## Work to be completed
A precise repetition of every line below is the required answer.

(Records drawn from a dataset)
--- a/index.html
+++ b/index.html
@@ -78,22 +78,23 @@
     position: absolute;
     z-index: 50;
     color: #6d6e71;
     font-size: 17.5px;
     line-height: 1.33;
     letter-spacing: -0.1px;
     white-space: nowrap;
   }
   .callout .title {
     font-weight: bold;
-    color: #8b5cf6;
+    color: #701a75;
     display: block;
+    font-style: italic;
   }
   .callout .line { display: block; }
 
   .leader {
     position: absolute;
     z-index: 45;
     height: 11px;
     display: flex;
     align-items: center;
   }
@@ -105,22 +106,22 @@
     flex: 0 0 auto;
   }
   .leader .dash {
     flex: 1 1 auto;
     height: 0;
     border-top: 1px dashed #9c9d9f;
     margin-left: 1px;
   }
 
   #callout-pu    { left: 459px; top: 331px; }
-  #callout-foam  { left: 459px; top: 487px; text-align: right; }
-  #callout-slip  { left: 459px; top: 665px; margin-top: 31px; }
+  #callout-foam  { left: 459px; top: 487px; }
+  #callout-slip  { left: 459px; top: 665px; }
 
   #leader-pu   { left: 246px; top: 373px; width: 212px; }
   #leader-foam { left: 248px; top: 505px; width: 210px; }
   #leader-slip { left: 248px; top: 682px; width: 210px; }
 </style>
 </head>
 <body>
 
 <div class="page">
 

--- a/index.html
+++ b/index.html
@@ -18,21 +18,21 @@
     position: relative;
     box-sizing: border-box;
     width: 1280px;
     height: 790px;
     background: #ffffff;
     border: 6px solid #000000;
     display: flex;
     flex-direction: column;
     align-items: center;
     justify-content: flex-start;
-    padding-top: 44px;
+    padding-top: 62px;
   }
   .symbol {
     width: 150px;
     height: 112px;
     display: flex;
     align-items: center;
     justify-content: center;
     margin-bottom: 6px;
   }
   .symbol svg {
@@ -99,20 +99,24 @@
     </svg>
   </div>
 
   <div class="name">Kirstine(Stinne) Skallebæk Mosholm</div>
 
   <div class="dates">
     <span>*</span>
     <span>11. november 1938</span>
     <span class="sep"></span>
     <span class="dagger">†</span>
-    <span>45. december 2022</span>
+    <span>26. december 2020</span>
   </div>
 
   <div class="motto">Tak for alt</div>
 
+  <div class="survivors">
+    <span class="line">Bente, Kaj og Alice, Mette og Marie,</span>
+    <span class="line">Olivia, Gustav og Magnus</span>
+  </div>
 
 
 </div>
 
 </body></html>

## Result for this task
--- a/index.html
+++ b/index.html
@@ -78,22 +78,23 @@
     position: absolute;
     z-index: 50;
     color: #6d6e71;
     font-size: 17.5px;
     line-height: 1.33;
     letter-spacing: -0.1px;
     white-space: nowrap;
   }
   .callout .title {
     font-weight: bold;
-    color: #8b5cf6;
+    color: #701a75;
     display: block;
+    font-style: italic;
   }
   .callout .line { display: block; }
 
   .leader {
     position: absolute;
     z-index: 45;
     height: 11px;
     display: flex;
     align-items: center;
   }
@@ -105,22 +106,22 @@
     flex: 0 0 auto;
   }
   .leader .dash {
     flex: 1 1 auto;
     height: 0;
     border-top: 1px dashed #9c9d9f;
     margin-left: 1px;
   }
 
   #callout-pu    { left: 459px; top: 331px; }
-  #callout-foam  { left: 459px; top: 487px; text-align: right; }
-  #callout-slip  { left: 459px; top: 665px; margin-top: 31px; }
+  #callout-foam  { left: 459px; top: 487px; }
+  #callout-slip  { left: 459px; top: 665px; }
 
   #leader-pu   { left: 246px; top: 373px; width: 212px; }
   #leader-foam { left: 248px; top: 505px; width: 210px; }
   #leader-slip { left: 248px; top: 682px; width: 210px; }
 </style>
 </head>
 <body>
 
 <div class="page">
 

--- a/index.html
+++ b/index.html
@@ -18,21 +18,21 @@
     position: relative;
     box-sizing: border-box;
     width: 1280px;
     height: 790px;
     background: #ffffff;
     border: 6px solid #000000;
     display: flex;
     flex-direction: column;
     align-items: center;
     justify-content: flex-start;
-    padding-top: 44px;
+    padding-top: 62px;
   }
   .symbol {
     width: 150px;
     height: 112px;
     display: flex;
     align-items: center;
     justify-content: center;
     margin-bottom: 6px;
   }
   .symbol svg {
@@ -99,20 +99,24 @@
     </svg>
   </div>
 
   <div class="name">Kirstine(Stinne) Skallebæk Mosholm</div>
 
   <div class="dates">
     <span>*</span>
     <span>11. november 1938</span>
     <span class="sep"></span>
     <span class="dagger">†</span>
-    <span>45. december 2022</span>
+    <span>26. december 2020</span>
   </div>
 
   <div class="motto">Tak for alt</div>
 
+  <div class="survivors">
+    <span class="line">Bente, Kaj og Alice, Mette og Marie,</span>
+    <span class="line">Olivia, Gustav og Magnus</span>
+  </div>
 
 
 </div>
 
 </body></html>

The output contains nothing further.